Viel Kraft habe die Fahrt mit dem Rollstuhl gekostet, berichtete Karnetzki. Die größte Herausforderung sei das Öffnen einer Brandschutztür gewesen, deren Automatik defekt ist. Gerade so habe er es aus eigner Kraft geschafft. Bei der Erkundung des Rathauses mit einer Brille, die die Umgebung unscharf erscheinen lässt und blinde Flecken simuliert, habe es ihm geholfen, dass er das Gebäude kennt. „Es war hilfreich, einen anderen Blickwinkel einzunehmen und so Dinge wahrzunehmen, die man sonst nicht beachtet“, stellte er fest. Dazu gehöret auch, dass es nur ein Schild vor dem Eingang zum Gebäudeteil E gibt, das darauf hinweist, dass der rollstuhlgerechte Zugang sich um die Ecke befindet. Vor dem Eingang gibt es zwar ebenfalls eine Rampe, doch die sei viel zu steil und ende an einer verschlossenen Tür.

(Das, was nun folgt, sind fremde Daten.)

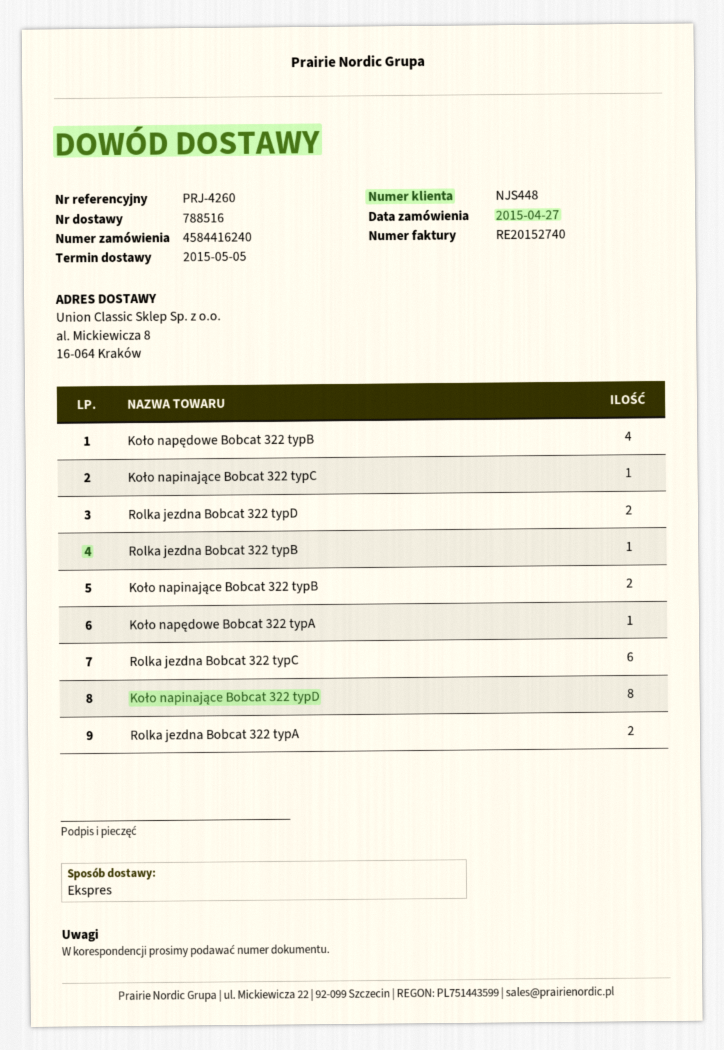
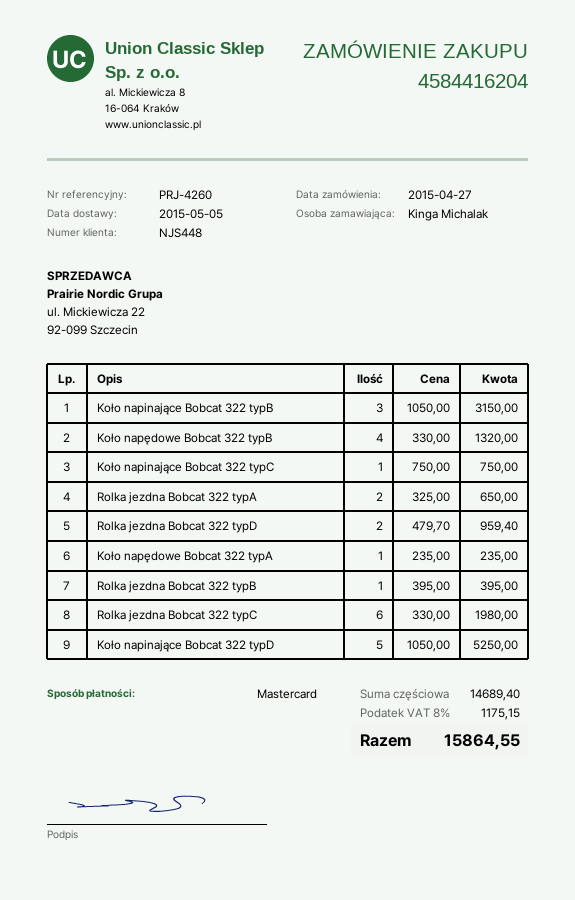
order number: 4584416240 -> 4584416204
Koło napinające Bobcat 322 typB: 2 -> 3
Koło napinające Bobcat 322 typD: 8 -> 5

„Anstrengend“ und „auf einer anderen Geschwindigkeitsebene“, so beschrieb Markl-Vieto ihr Rollstuhl-Erlebnis. Durch den Behinderteneingang am Rathaus sei der Zugang leicht zu meistern gewesen, aber sie habe sich vorgestellt wie das ist, wenn man jemanden besuchen will und plötzlich vor einer Treppe steht. „Man ist verloren.“ Deshalb sei es wichtig, die bezirklichen Gebäude in einen Zustand zu versetzen, die den Menschen mit Mobilitätseinschränkungen, den Zugang erleichtern. „Für eine zivilisierte Gesellschaft ist das ein Muss“, so Markl-Vieto, die aber auch weiß, wie schwierig es ist, das umzusetzen. Zwar gebe es berlinweit Programme zum behindertengerechten Umbau von Straßen. Doch in den Abteilungen fehlten Mitarbeiter, die die Projekte begleiten können.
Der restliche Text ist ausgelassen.